= National Movement for the Establishment of a 49th State =

US civil rights movement for a southern state

The National Movement for the Establishment of the 49th State was an intellectual movement popular among African-American separatists during the 1930s. The movement sought to create a state for African Americans in the American South. The movement was led by Oscar Brown, Sr., a civil rights activist from Chicago, Illinois.

==Leadership==
The principal advocate for the movement was Oscar Brown, Sr. (father of Oscar Brown, Jr. who was a popular entertainer.) Brown lived a varied life in Chicago, Illinois. Brown was the son of a former slave, born in 1895 and grew up in Edwards, Mississippi. During World War I, he served as a lieutenant in France, returning to graduate from Howard University with a degree in law. He then began his work as an activist by starting a student branch of the NAACP. He moved to Chicago and used his law degree to start a law firm called Brown, Brown, Cyrus, and Green, before shifting his interests to real estate. It was during this time that he focused his energy on starting the Movement to Establish a 49th State. He led a group of fellow separatists in Chicago. He wanted descendants of slaves like himself to have a place where they could build their own economy without the detriments of being an ex-slave in the white-dominated world.

==Purpose==
The main purpose of the National Movement for the Establishment of the 49th state was to create a separate state for African American people. The beginning of the movement saw Oscar Brown seeking the establishment of a state in the union territories. The state was to be populated and governed by African American people. The primary goal of statehood was to ensure that the benefits of the New Deal were fairly allocated to African American citizens. The organization gradually declined due to the lack of support, and the other outside federal forces prohibiting the creation of the 49th State. Later, Alaska would become the 49th state.

==History==
The National Movement for the Establishment of the 49th state took place in the 1930s. During this time in the United States, Southern segregation and Northern economic deprivation were prevalent in the United States. The movement was originally based in Chicago, Illinois. Later there were several smaller campaigns held by African American groups all over the country. In 1931, campaigns were held in Chicago, and the states of Virginia, California, New York, Ohio, and Florida.

==Process==
"In order to prepare the Negro for the responsibilities of the proper functioning of the new state, and to better equip those who would live elsewhere to survive, there shall be created in the Negro a new state of mind, of hope and confidence in himself, tying our folk together in their sympathies, thoughts, and actions." In 1934, the organization, headquartered in Chicago, posed to America the challenge of creating a new state within the federal union to be governed and populated exclusively by blacks. The creation of a forty-ninth state would be "an opportunity for the nation to reduce its debt to the Negro for past exploitation."

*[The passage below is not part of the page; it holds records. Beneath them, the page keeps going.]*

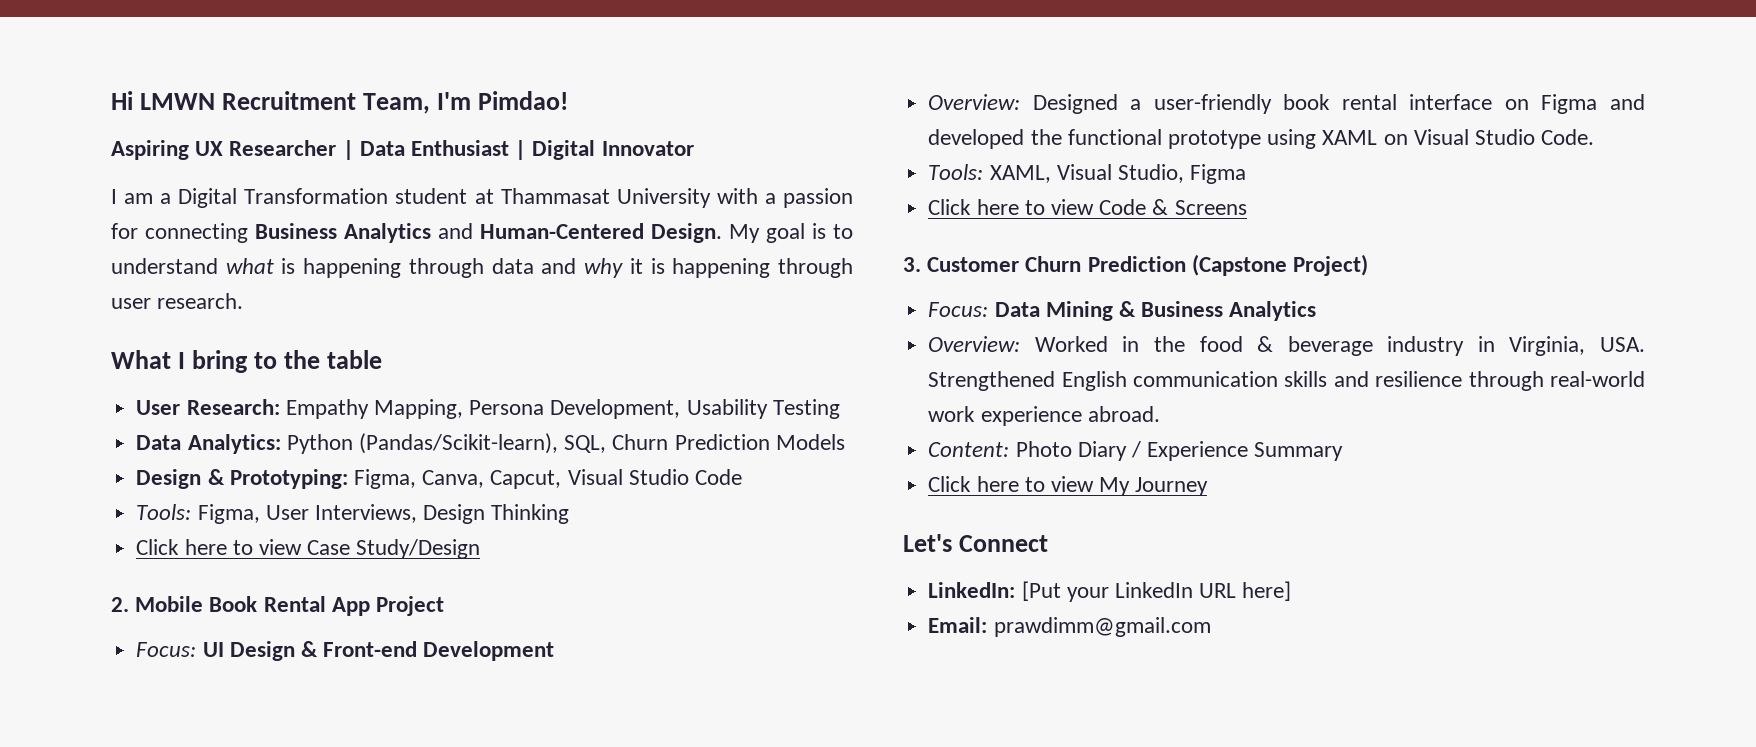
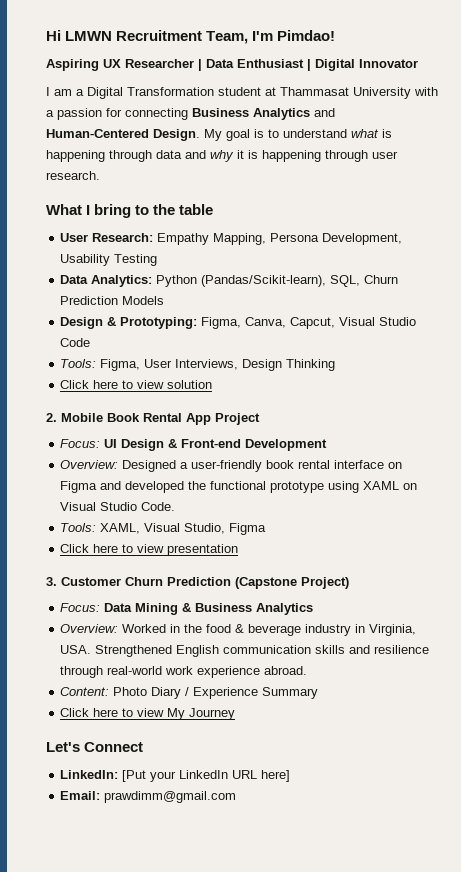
- Click here to view Case Study/Design
+ Click here to view solution
- Click here to view Code & Screens
+ Click here to view presentation

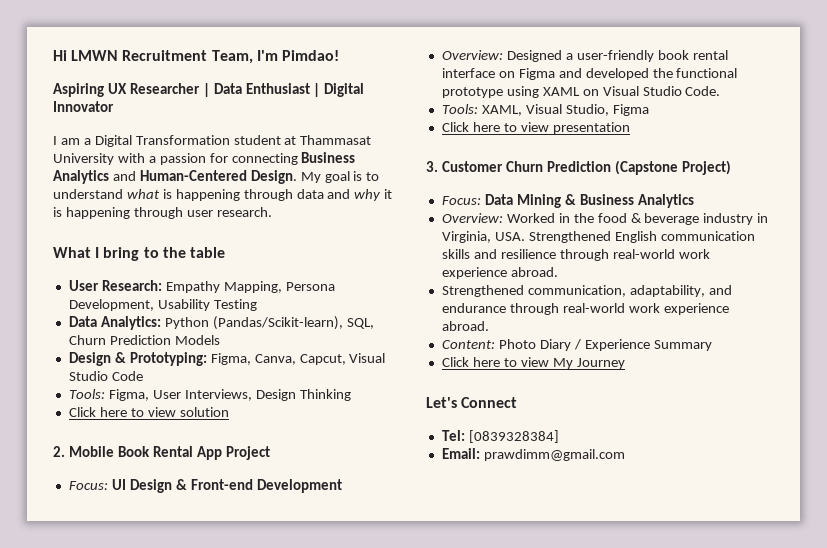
+ Strengthened communication, adaptability, and endurance through real-world work experience abroad.
- LinkedIn: [Put your LinkedIn URL here]
+ Tel: [0839328384]

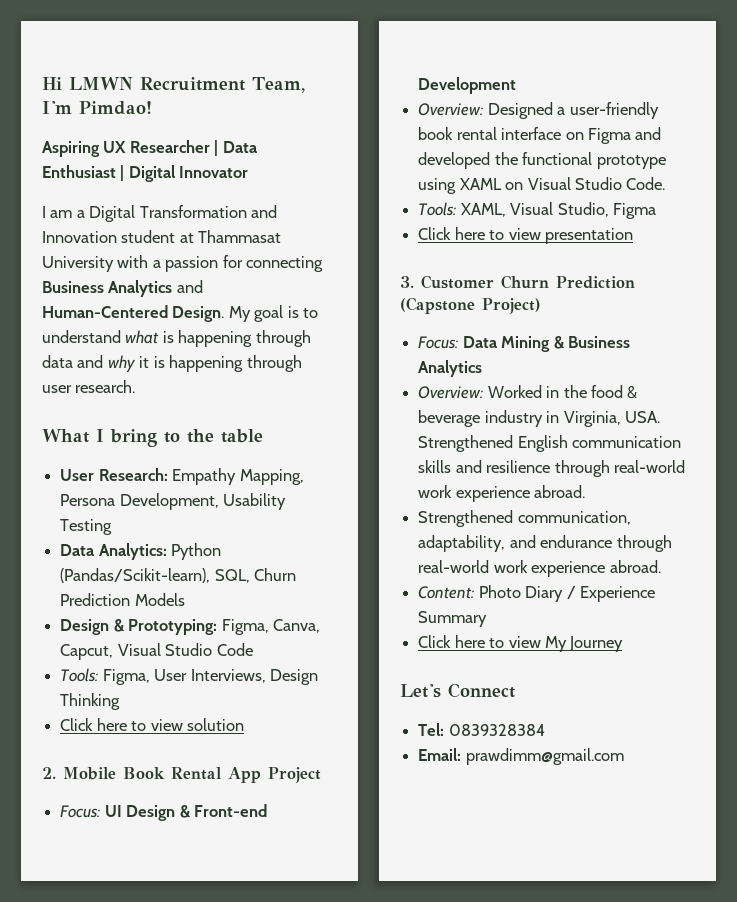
- I am a Digital Transformation student at Thammasat University with a passion for connecting Business Analytics and Human-Centered Design.
+ I am a Digital Transformation and Innovation student at Thammasat University with a passion for connecting Business Analytics and Human-Centered Design.
- Tel: [0839328384]
+ Tel: 0839328384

The goal of the new state was to be in the union, not in isolation or hostility, shutting down opportunities of travel and growth, not a separate nation but in the same vein of any other of the 48 states before it. The African Americans were to be shown that some problems are self-inflicted sometimes as a byproduct of self-hate and self-doubt, but most of their problems are caused because they are black and the system is rigged against them. The 49th State was to be a place where "the millions of black folk could be free to till the fields and get the benefit of their toil; where they could find and keep jobs in industry and commerce, in transportation and other utilities, in the building trades, in editing daily newspapers, where, in all the affairs in our civilized life, Negro women and men could advance as far as their abilities permit. Nor do we dream of a Utopia, where all of man's struggles would be brushed aside, as if by magic."

Despite the proposed idea for reparations, African Americans did not succeed in obtaining statehood. The Movement, which never made headway outside Chicago, died within three years. "Like a lot of good ideas, it failed because of a lack of funds," reminisces Brown. "We just couldn't communicate the idea well enough". For the remainder of the decade, the fires of separatism burned, mostly as a product of black involvement in the Communist Party."